Atop a labyrinth of shelves, many still bursting with the faded covers of VHS tapes, Hollywood heroes watch over a landmark Sydney institution.
The royal-blue carpet is faded and worn after spending years underneath customers standing and scuffing their feet while deciding with which film to spend their Saturday nights.
Dr What Video to close
After 33 years of trading Dr What Video will be closing its doors and moving to an online model.
It is on this same faded carpet that the Crisford family will spend their final month serving the good customers of the eastern suburbs who still support Dr What in Bondi Junction.
"In 100 years' time people will try and explain the concept of a video store to someone and they wouldn't have a clue," said Neal Crisford, who has owned Dr What for more than 30 years with his wife, Carol, and son, Daniel.
"We are sad that Dr What is closing, but we understand. Obviously the future is online."
When Dr What opened in 1981 it was one of the first video rental stores in Australia, arriving at the start of what Mr Crisford said was a "rollercoaster" ride for the film industry.
"In those days 80 per cent of the market was rental," he said. "The theme of the '80s was to stay home but go out, and it was a real treat."
Mr Crisford reminisced fondly about the days when people would hire a movie, get some take away and stay in with the family.
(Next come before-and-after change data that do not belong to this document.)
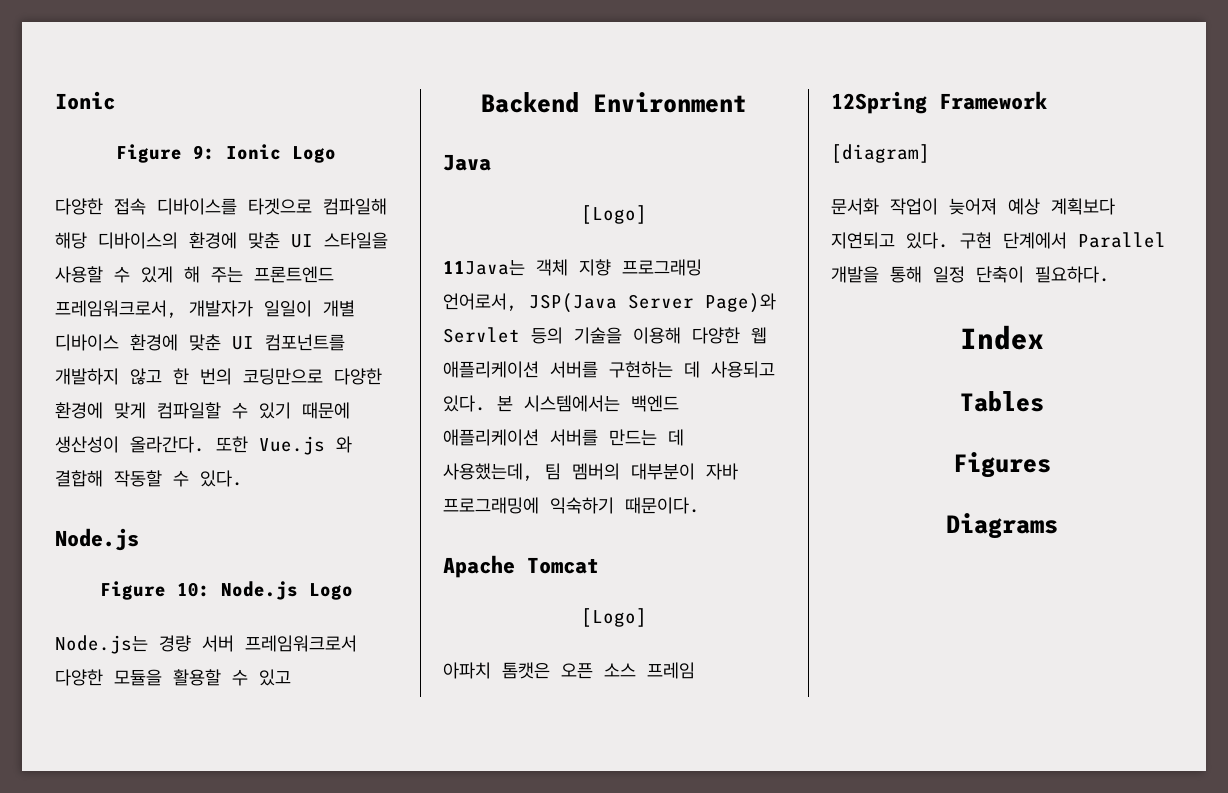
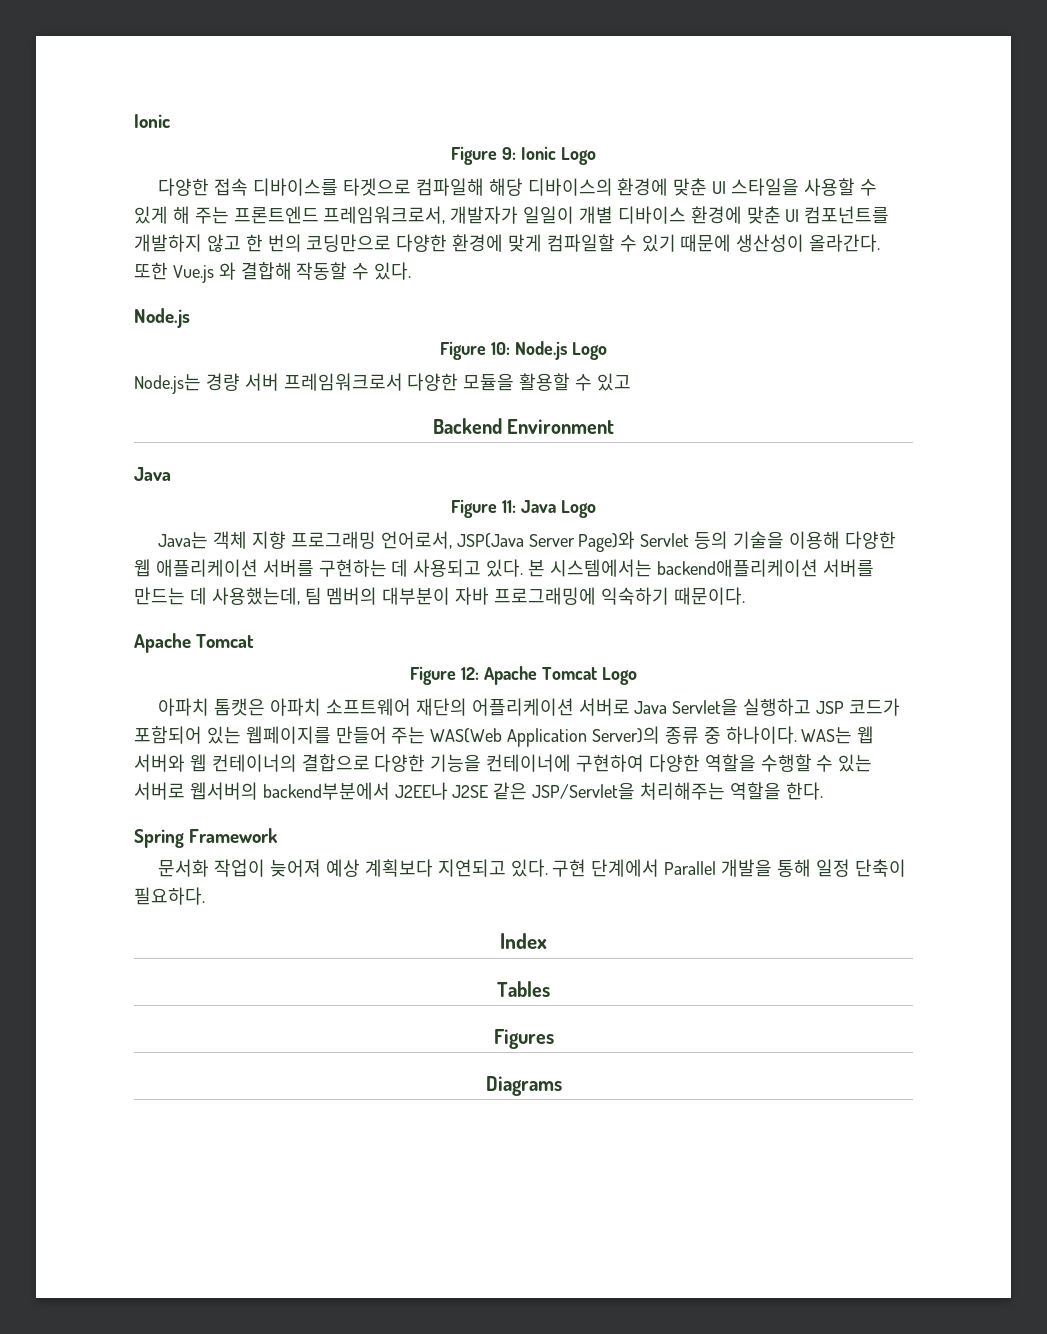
  Backend Environment
  Java
- [Logo]
- 11Java는 객체 지향 프로그래밍 언어로서, JSP(Java Server Page)와 Servlet 등의 기술을 이용해 다양한 웹 애플리케이션 서버를 구현하는 데 사용되고 있다.
+ Figure 11: Java Logo
+ Java는 객체 지향 프로그래밍 언어로서, JSP(Java Server Page)와 Servlet 등의 기술을 이용해 다양한 웹 애플리케이션 서버를 구현하는 데 사용되고 있다.
- 본 시스템에서는 백엔드 애플리케이션 서버를 만드는 데 사용했는데, 팀 멤버의 대부분이 자바 프로그래밍에 익숙하기 때문이다.
+ 본 시스템에서는 backend애플리케이션 서버를 만드는 데 사용했는데, 팀 멤버의 대부분이 자바 프로그래밍에 익숙하기 때문이다.
  Apache Tomcat
- [Logo]
- 아파치 톰캣은 오픈 소스 프레임
- 12Spring Framework
+ Figure 12: Apache Tomcat Logo
+ 아파치 톰캣은 아파치 소프트웨어 재단의 어플리케이션 서버로 Java Servlet을 실행하고 JSP 코드가 포함되어 있는 웹페이지를 만들어 주는 WAS(Web Application Server)의 종류 중 하나이다. WAS는 웹 서버와 웹 컨테이너의 결합으로 다양한 기능을 컨테이너에 구현하여 다양한 역할을 수행할 수 있는 서버로 웹서버의 backend부분에서 J2EE나 J2SE 같은 JSP/Servlet을 처리해주는 역할을 한다.
+ Spring Framework
- [diagram]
From the advent of Beta and VHS to the introduction of DVD and Blu-ray, the film rental market has always been dictated by changing technology.
"Back in '83 the VHS player was still over $700," said Mr Crisford. "As more products came out, more people bought machines."
DVD introduction revitalised the industry in the late '90s, but it meant a hefty million-dollar investment for the Crisfords, because they had to replace their VHS library with DVDs.
In its lifetime, Dr What has become a hallmark for film in Sydney. There has been no shortage of actors and directors who have been its customers. Keanu Reeves, Ewan McGregor, Sam Neill and even former prime minister Kevin Rudd have graced the blue carpet.
The local customers, however, have been the real stars for the Crisford family.
"We've had quite a community build up," said Daniel Crisford, who has worked at the store since he was eight years old. "We're up to three generations of families that have come in."
Ms Crisford said it was touching to see the community's reaction to the store's closure.
"We've had people cry," she said. "Even though they might only come in now once every six months, before they were coming in weekly. You do get to know them. It's sad, but things change."
Acknowledging the changes in the industry, the Crisford family will take their knowledge of film online, but the majority of their vast collection of titles will go to Quickflix, a streaming and delivery service.
The hope is that the loyal customers of the bricks-and-mortar Dr What will follow the family online.
Dr What will officially close its doors at the end of August.